La historia comenzó en 2019, en una escuela pública de Zamora, pero su eco ha llegado a todo el sistema educativo del Ecuador. La denuncia presentada por la madre de un niño de seis años, víctima de presuntos maltratos físicos y psicológicos por parte de su profesora, terminó convirtiéndose en un caso emblemático que hoy marca un antes y un después en la forma en que el Estado debe enfrentar la violencia dentro de las aulas.
Una denuncia archivada que terminó reformando los protocolos educativos.
Según la acusación, la docente arrancaba hojas de los cuadernos del menor, le jalaba las orejas, le gritaba frente a sus compañeros, lo castigaba sin recreo y le negaba el permiso para ir al baño, situaciones que —relató la madre— derivaron en episodios de humillación y angustia para el niño. El menor dejó de querer asistir a clases y, posteriormente, otros estudiantes y evaluaciones internas confirmaron prácticas de maltrato físico y emocional.
Sin embargo, pese a los informes, el proceso administrativo fue archivado. La profesora no recibió sanciones disciplinarias y únicamente fue trasladada a otra institución. Esa respuesta institucional, considerada insuficiente por la familia, impulsó la judicialización del caso hasta llegar a la Corte Constitucional.
En su sentencia, el máximo organismo de control constitucional determinó que se vulneraron los derechos del niño y ordenó una serie de medidas de reparación: atención médica y psicológica para el menor y su familia, disculpas institucionales por parte de la escuela y la dirección distrital, además de procesos obligatorios de capacitación docente para prevenir la repetición de hechos similares.
Pero la Corte fue más allá. Escogió este expediente como caso de referencia para fijar estándares obligatorios frente a la violencia escolar en todo el país. Entre ellos, estableció que el Estado debe garantizar:
-Entornos educativos libres de violencia.
-Mecanismos eficaces de prevención, detección temprana y protección.
-Investigación oportuna y sanción a los responsables.
-Reparación integral a las víctimas.
-Evaluación periódica, formación y seguimiento al personal docente.
-Atención inmediata a denuncias presentadas por estudiantes o familias.
Además, la sentencia subraya que cualquier medida adoptada por autoridades educativas debe priorizar el bienestar del estudiante, con el objetivo de evitar la deserción escolar y asegurar su permanencia en el sistema educativo.
Especialistas en educación y derechos humanos han señalado en distintos informes que la violencia escolar —en sus formas físicas, psicológicas o simbólicas— continúa siendo una problemática subregistrada en el país. Muchos casos no se denuncian por temor a represalias, desconfianza en los procesos administrativos o desconocimiento de los protocolos.
El fallo de la Corte pone en evidencia falencias históricas: investigaciones incompletas, sanciones leves, traslados de docentes sin procesos disciplinarios de fondo y falta de acompañamiento a las víctimas. Para los analistas, la decisión judicial obliga a repensar la gestión institucional y a reforzar la formación docente en enfoques de derechos, convivencia escolar y resolución pacífica de conflictos.
Sentencia histórica para las aulas
Corte exige prevención y sanción en casos de violencia escolar.
Con este fallo, la Corte Constitucional no solo resolvió un caso particular, sino que marcó un punto de inflexión para todo el sistema educativo. La protección de niños, niñas y adolescentes pasa de ser un compromiso declarativo a una exigencia constitucional concreta.
El desafío para el Estado
El reto pendiente del sistema educativo tras la sentencia.

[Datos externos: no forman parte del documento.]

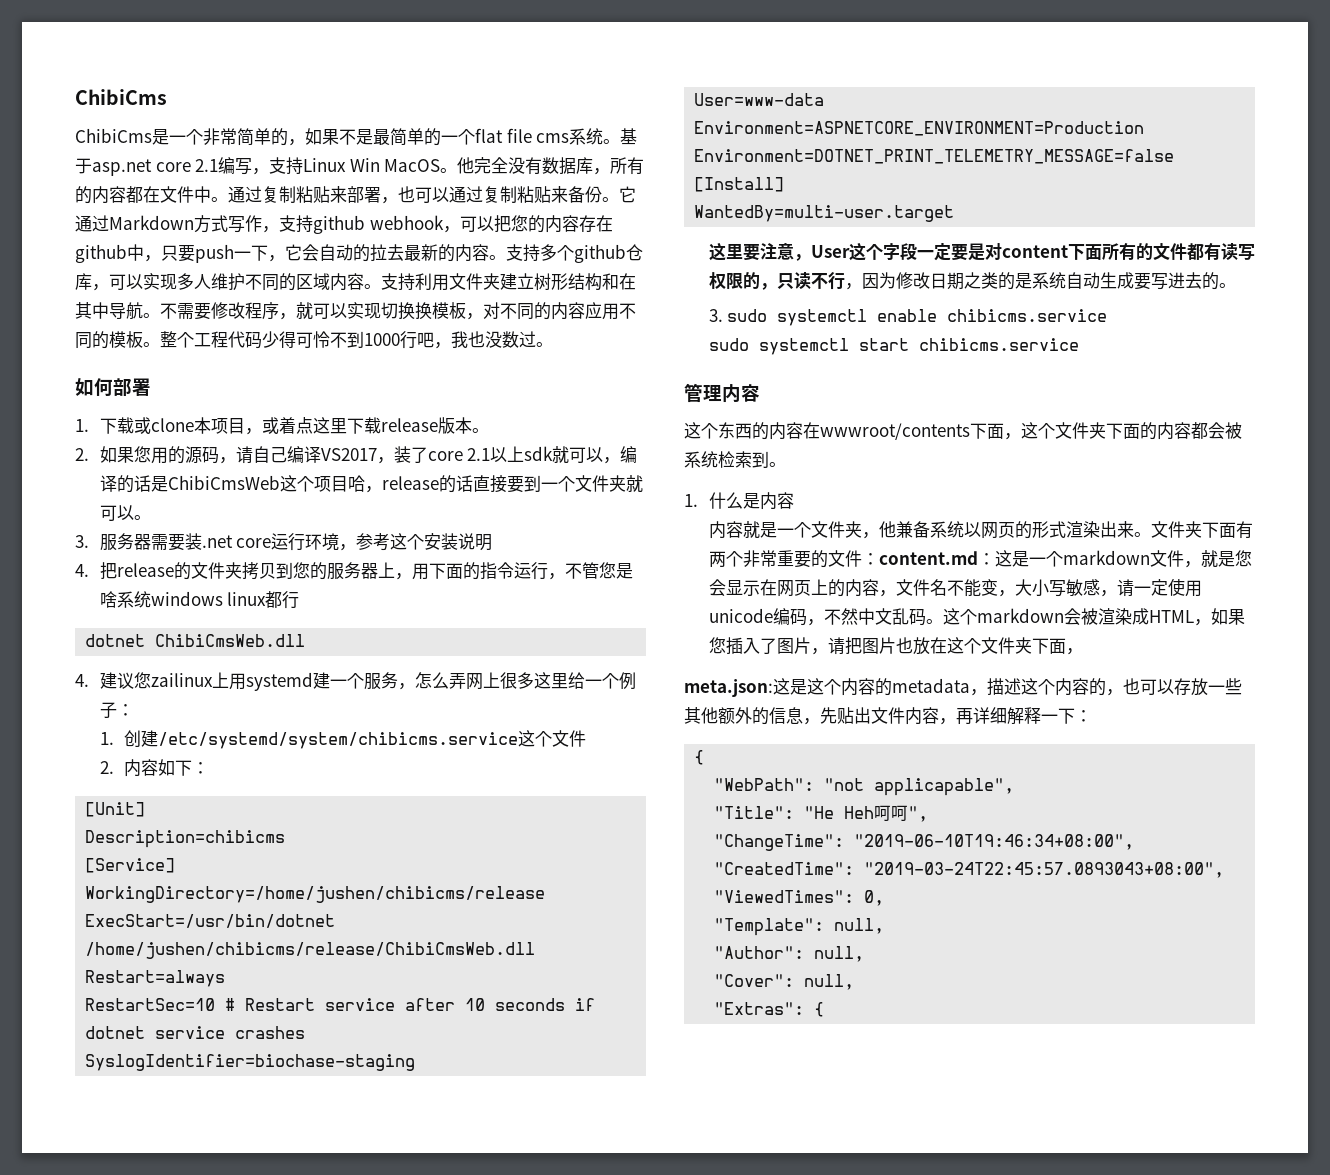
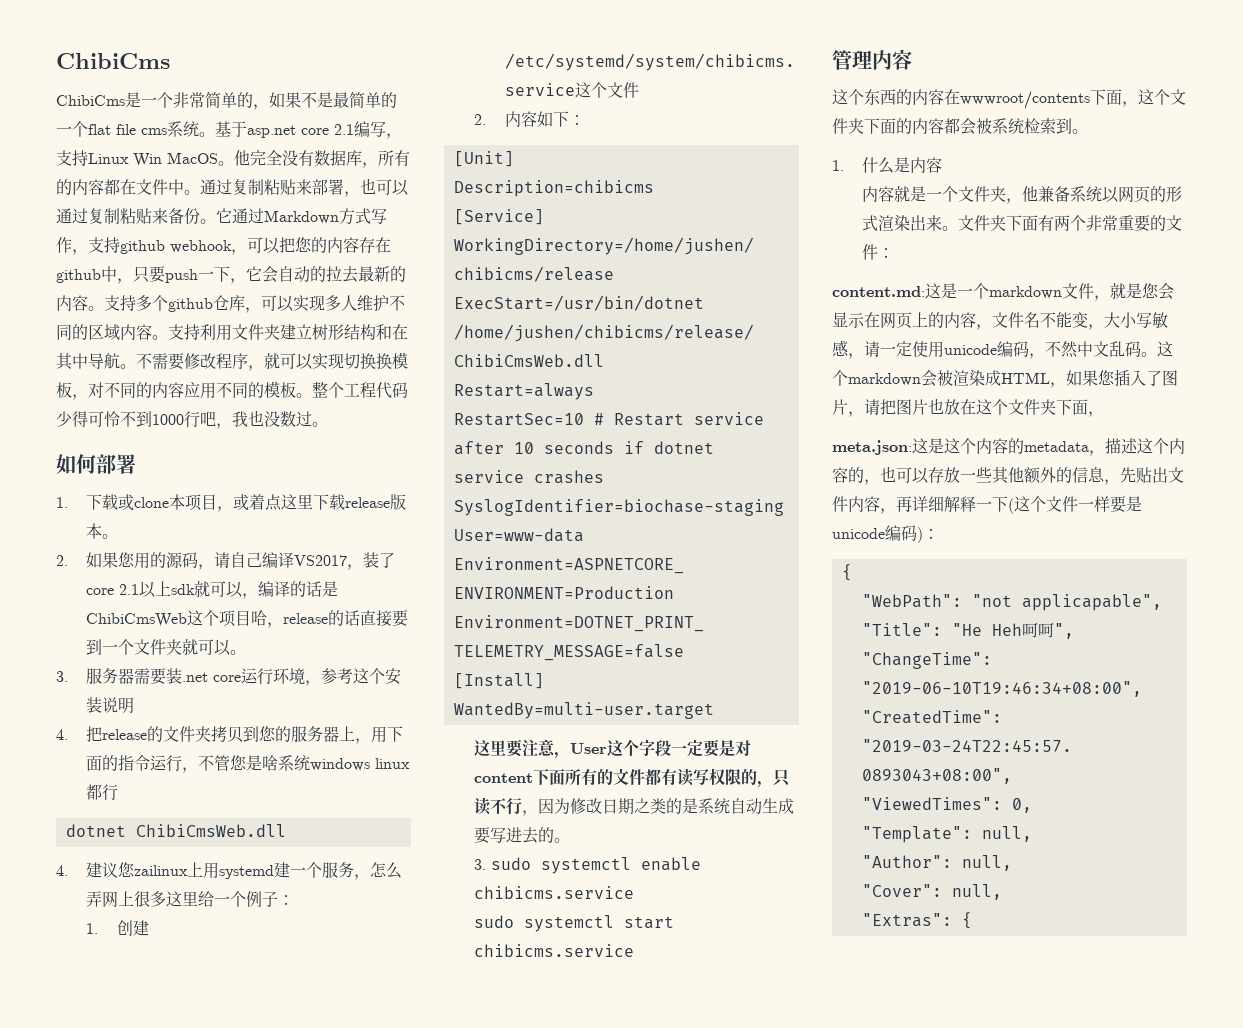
[878,551,995,565] content.md： -> [832,286,925,297] // content.md:
(1075, 716) none -> [1008,496,1142,514] [832,525,923,543] (这个文件一样要是unicode编码)

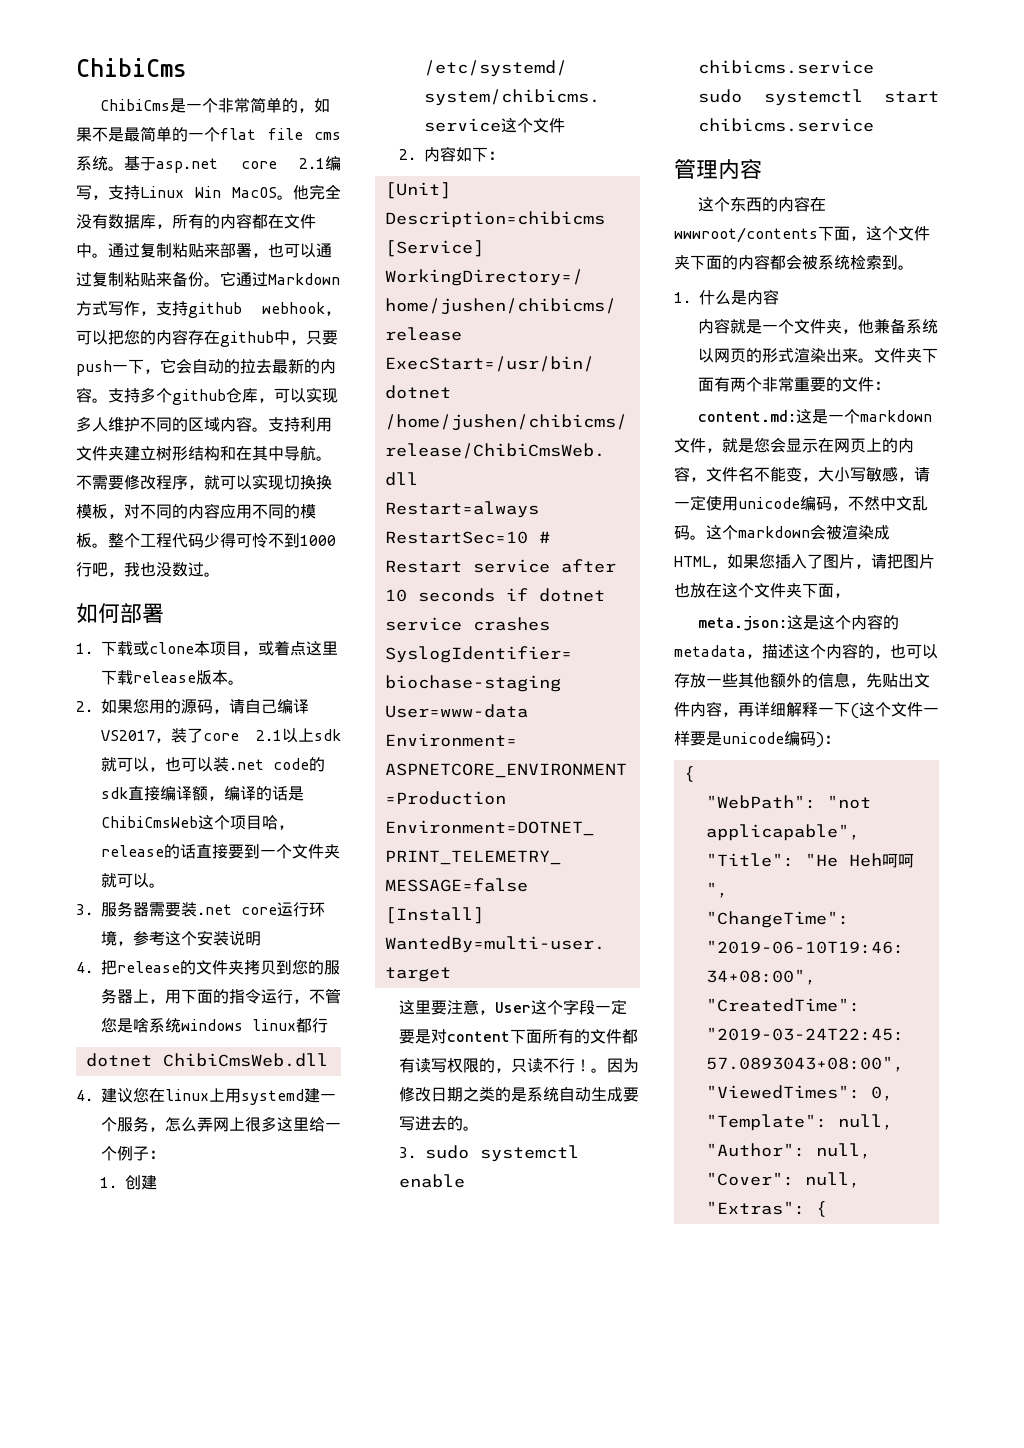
(259, 596) none -> [165,757,325,772] [101,786,224,801] 也可以装.net code的sdk直接编译额，
[134,865,189,876] zailinux -> [149,1088,209,1103] 在linux
[522,810,539,816] ， -> [575,1059,608,1073] ！。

La sentencia abre ahora un nuevo escenario para el Ministerio de Educación y los distritos escolares, que deberán adaptar sus protocolos, fortalecer sistemas de denuncia y garantizar que las medidas no queden solo en el papel. La exigencia es clara: actuar con rapidez, proteger a los estudiantes y evitar la revictimización. En un país donde la escuela es, para miles de niños, el principal espacio de socialización y aprendizaje, el pronunciamiento de la Corte Constitucional marca una advertencia contundente: la violencia no puede ser normalizada ni minimizada dentro de las aulas. La protección de la niñez, recordó el organismo, no es opcional, sino una obligación constitucional. El fallo deja en evidencia fallas estructurales en la respuesta institucional frente a denuncias de maltrato —como el archivo de casos sin sanción o el simple traslado de docentes— y exige una transformación profunda en la forma en que se previenen, investigan y sancionan estas conductas. Además, coloca al interés superior del niño como eje central de cualquier decisión administrativa, buscando evitar que las víctimas abandonen la escuela o sean revictimizadas durante los procesos. En términos más amplios, la sentencia envía un mensaje político y social: la violencia dentro de las aulas ya no puede ser normalizada ni minimizada, y el Estado deberá rendir cuentas si no actúa con rapidez, diligencia y enfoque de derechos humanos.